Şimdi sormak istiyorum; “Çocukların rızkını kazanıyorum yoruluyorum” diye çocuklarına ilgi ve sevgi vermemek mazeret olabilir mi?
Hayatın zorluklarını, bize karşı adaletsizliklerini küçücük bedenlere, o güzel yüreklere yüklemek haksızlık değil mi?
Daha çok yazabilirim ama zaten değerli vaktinizi aldım hocam. Hakkınızı helal ediniz.
***
Bana yazan hanımefendinin içi, sorduğu sorunun cevabını aslında biliyor. Öyküsünü bizimle paylaşmaya izin verdiği için kendisine teşekkür ediyorum. Belki kafası karışık bazı genç anneler bu öyküyü okuyarak çocuklarının sevgi ihtiyacına daha duyarlı olurlar.
Diğer yandan şunu da düşünmeden edemedim; yazıda söz konusu olan ve iki defa evlenip boşanan kadın kendi iç çocuğunu tanıyabilseydi ve utanca boğulmuş o iç çocuğun yalnızlığının ve öfkesinin farkına varabilseydi hem kendinin hem çocuklarının hayatları ne kadar değişirdi!
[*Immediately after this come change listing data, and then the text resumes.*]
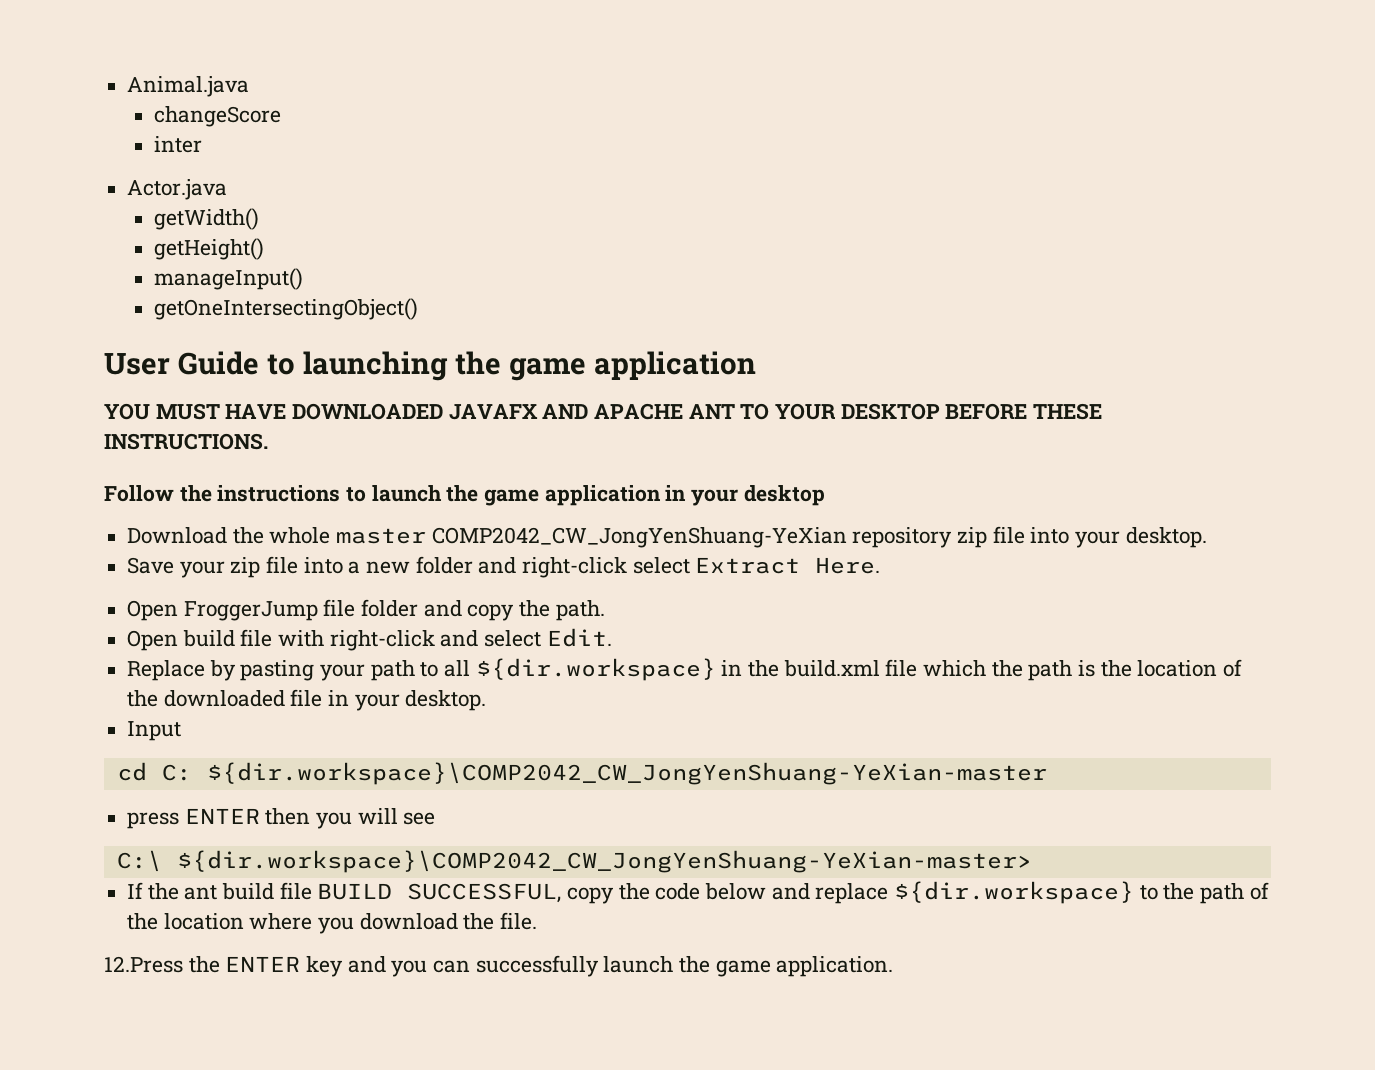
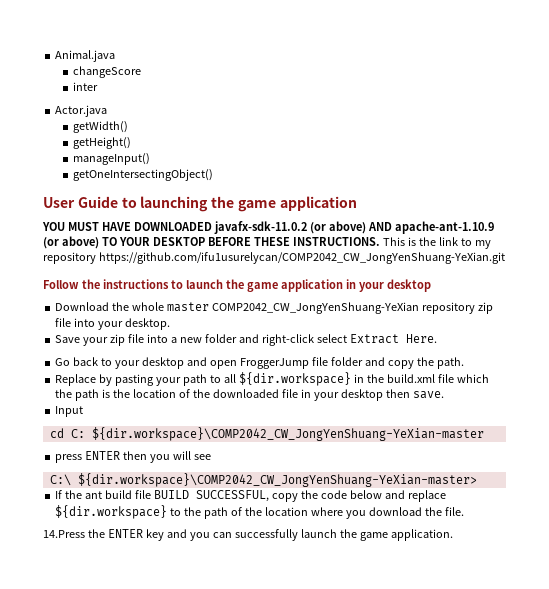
- YOU MUST HAVE DOWNLOADED JAVAFX AND APACHE ANT TO YOUR DESKTOP BEFORE THESE INSTRUCTIONS.
+ YOU MUST HAVE DOWNLOADED javafx-sdk-11.0.2 (or above) AND apache-ant-1.10.9 (or above) TO YOUR DESKTOP BEFORE THESE INSTRUCTIONS. This is the link to my repository https://github.com/ifu1usurelycan/COMP2042_CW_JongYenShuang-YeXian.git
- Open FroggerJump file folder and copy the path.
+ Go back to your desktop and open FroggerJump file folder and copy the path.
- Open build file with right-click and select Edit.
- Replace by pasting your path to all ${dir.workspace} in the build.xml file which the path is the location of the downloaded file in your desktop.
+ Replace by pasting your path to all ${dir.workspace} in the build.xml file which the path is the location of the downloaded file in your desktop then save.
- 12.Press the ENTER key and you can successfully launch the game application.
+ 14.Press the ENTER key and you can successfully launch the game application.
Duygusal yönden olgunlaşmadan evlenmek ve çocuk sahibi olmak mutsuz ve acı öykülerin kaynağını oluşturuyor.
Bu tür öyküleri sizlerle paylaşmanın çocuklarımız için daha bilinçli ve daha sağlıklı bir aile ve eğitim ortamı oluşturmaya yardım ettiğine inanıyorum. Katkılarınız için teşekkür ederim.